Algunas de las ideas que expusieron no pudimos retenerlas, se escapaban a nuestro escaso conocimiento de la jerga del misterio. De modo que, aprovechamos para mordisquear y pringarnos los dedos de salsa de yogurt. Al rato, y después de fantasear un poco con que la tierra estaba hueca como un huevo Kinder, regresaron a algo más accesible: los Illuminati. Ahí se extendieron un rato. Cada minuto se les entendía menos. Resultaba gracioso, la historia sonaba tan tétrica, tan inquietante, que de no haber oído el nombre místico, Illuminati, habría jurado que se referían a la gestora del PSOE.

Dejamos de espiarlos y nos embarramos en un debate sobre política que no era menos absurdo ni inútil que el de nuestros vecinos: también nos las dimos de niqueladores del mundo. Pudimos comprobar que la conspiranoia une más que el politiqueo. Mientras nosotros nos enseñábamos los colmillos, ellos soñaban, se indignaban juntos y se admiraban juntos. Un abrazo entre los dos, así, saltando por encima de la mesa, no habría desentonado. Un abrazo fraternal, de los de verdad… Golpeaban la mesa a veces de puro éxtasis. La verdad, en mayúsculas, no estaba ahí fuera como decía la serie, sino dentro de un kebap de Madrid: la Verdad la guardaba un tipo con perilla de productor porno.

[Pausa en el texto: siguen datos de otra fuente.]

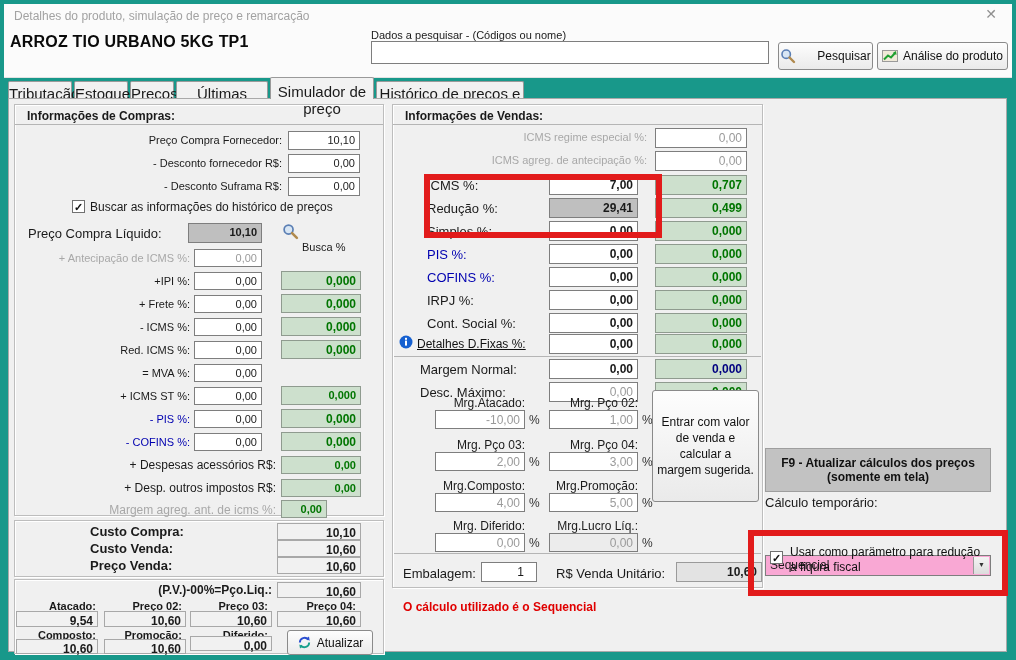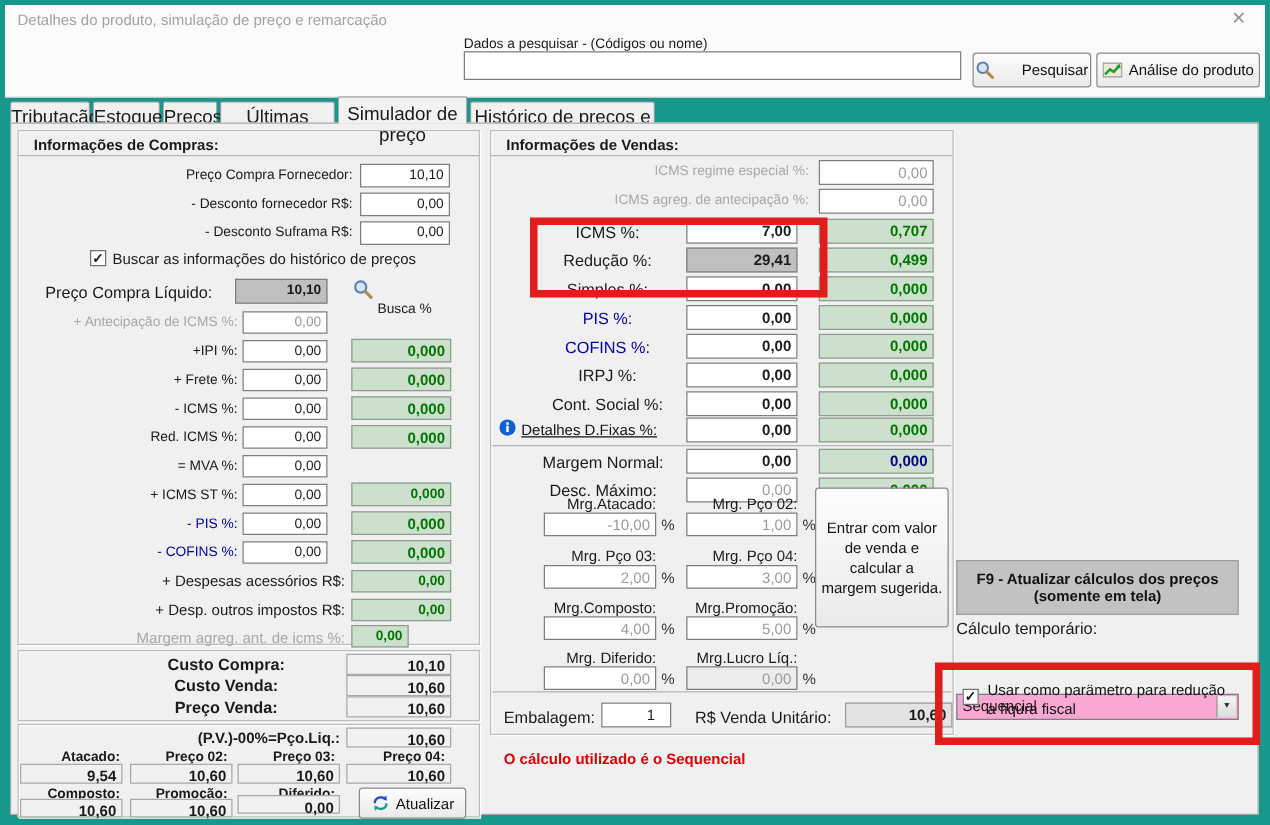--- a/index.html
+++ b/index.html
@@ -55,6 +55,7 @@
   <div class="abs closex">✕</div>
 
   <div class="abs headerband"></div>
+  <div class="abs product">ARROZ TIO URBANO 5KG TP1</div>
   <div class="abs srchlbl">Dados a pesquisar - (Códigos ou nome)</div>
   <div class="abs sunken srchinput"></div>
   <div class="abs btn" style="left:778px;top:42px;width:93px;height:26px;gap:21px;">

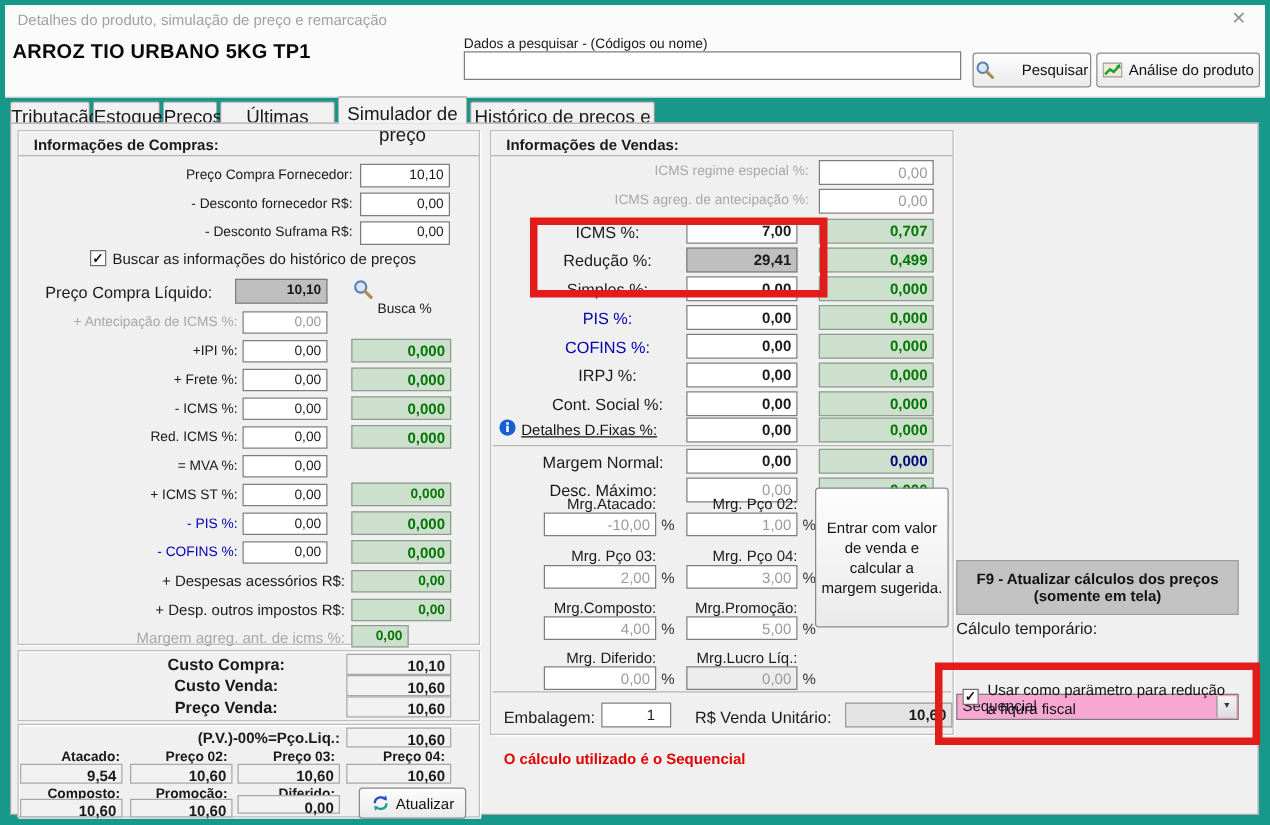--- a/index.html
+++ b/index.html
@@ -20,7 +20,7 @@
   .gbox{border:1px solid #bdbdbd;box-shadow:1px 1px 0 #ffffff inset, 1px 1px 0 #ffffff;background:#f0f0f0;box-sizing:border-box;}
   .ghdr{font-weight:bold;font-size:12px;padding:4px 0 0 12px;border-bottom:1px solid #b5b5b5;height:20px;box-sizing:border-box;}
   .lbl{text-align:right;font-size:11px;white-space:nowrap;}
-  .lbl13{text-align:center;font-size:13px;white-space:nowrap;}
+  .lbl13{text-align:left;font-size:13px;white-space:nowrap;}
   .lbl12{text-align:right;font-size:12px;white-space:nowrap;}
   .glabel{color:#a8a8a8;}
   .bluelabel{color:#0000b0;}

Decidimos irnos. Por desgracia, todavía no había ganado Trump y no pudimos oír cómo retorcían a Nostradamus hasta encontrar la profecía de un anticristo del color del Frenadol. Pagamos, nos levantamos. Alguien eructó detrás de la barra como colofón; ahora no recuerdo bien si fue antes o después de que nuestros vecinos se callaran unos segundos. Mientras caminábamos hacia la puerta, volvieron a la carga. Creo que empezaron a hablar de Jesucristo.